# Concussions and training



## Bob Hubbard (Dec 3, 2001)

Ok, I got rear ended last Thursday (cars totaled) and am pretty sure I got a mild concussion.  Am currently seeking medical info, but of course, my primary doc don't handle "no-fault" cases (paperwork) and the insurance agencies are playing "point the finger".  In the mean time, my training is on hold.

Anyone else know anything about concussions, etc?  Symptoms, resources, and what forms of training might be safe to do while recovering?

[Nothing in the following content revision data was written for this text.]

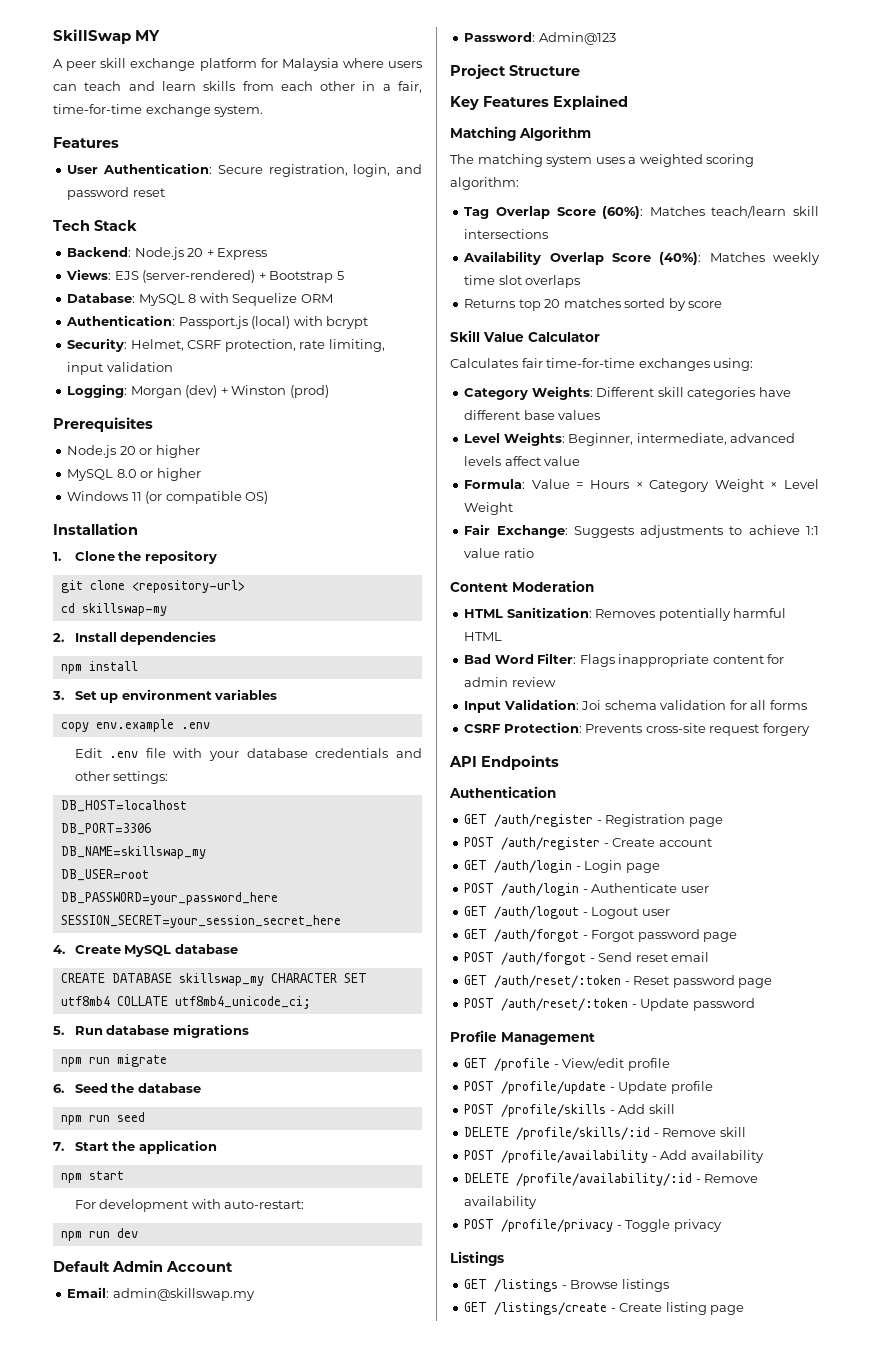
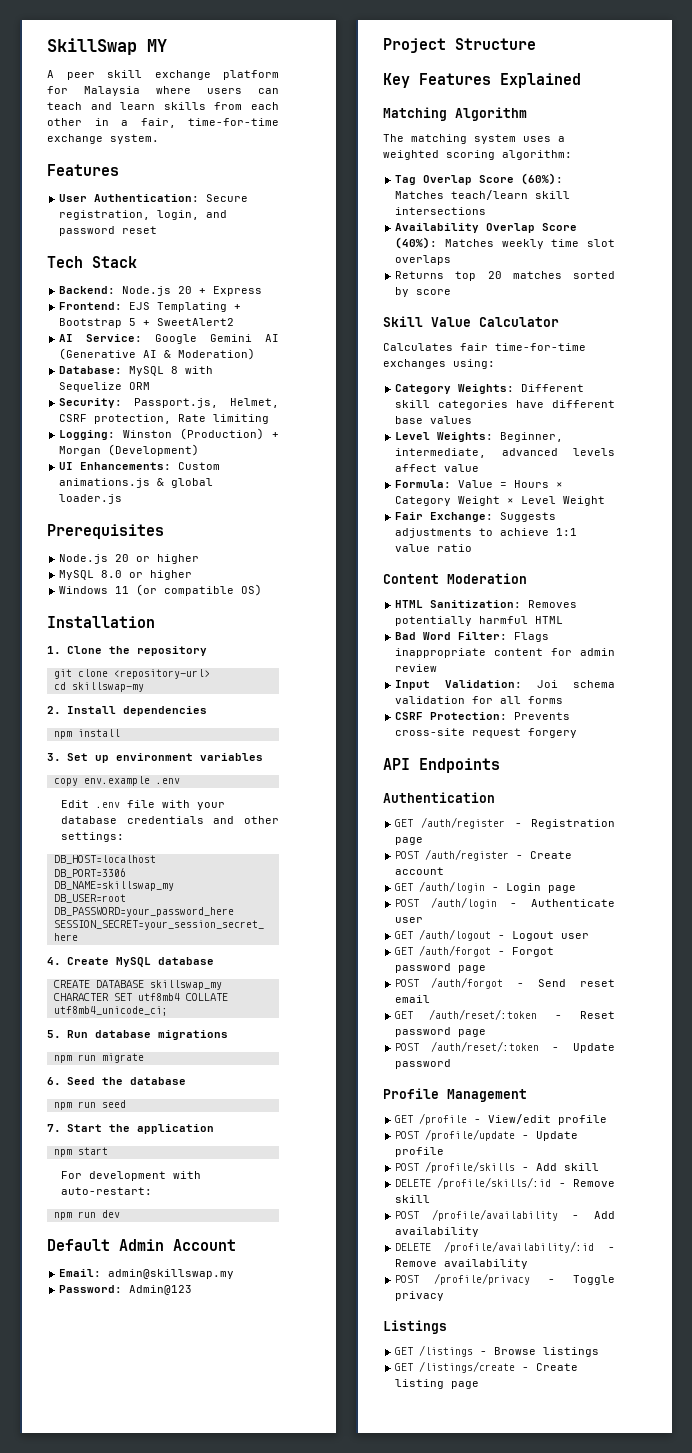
- Views: EJS (server-rendered) + Bootstrap 5
+ Frontend: EJS Templating + Bootstrap 5 + SweetAlert2
+ AI Service: Google Gemini AI (Generative AI & Moderation)
- Authentication: Passport.js (local) with bcrypt
- Security: Helmet, CSRF protection, rate limiting, input validation
- Logging: Morgan (dev) + Winston (prod)
+ Security: Passport.js, Helmet, CSRF protection, Rate limiting
+ Logging: Winston (Production) + Morgan (Development)
+ UI Enhancements: Custom animations.js & global loader.js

Info, advice and words o wisdom apreciated.

Danke!

:asian:


----------



## GouRonin (Dec 3, 2001)

I got knocked out last year while sparring a heavyweight using a point system. Do NOT get hit again or it will return. I spent a good portion of time babying my skull. Time is the best thing. It sucks but you have to wait it out. Avoid jarring motion or whiplash. TRUST ME on this one.
:wah::angry:


----------



## bscastro (Dec 4, 2001)

I'm sorry to hear about your accident. Take care of those head things. I don't know everything about it, but nausea sometimes accompanies concussions. Also blurry vision. However, I believe you can have a concussion without those symptoms. 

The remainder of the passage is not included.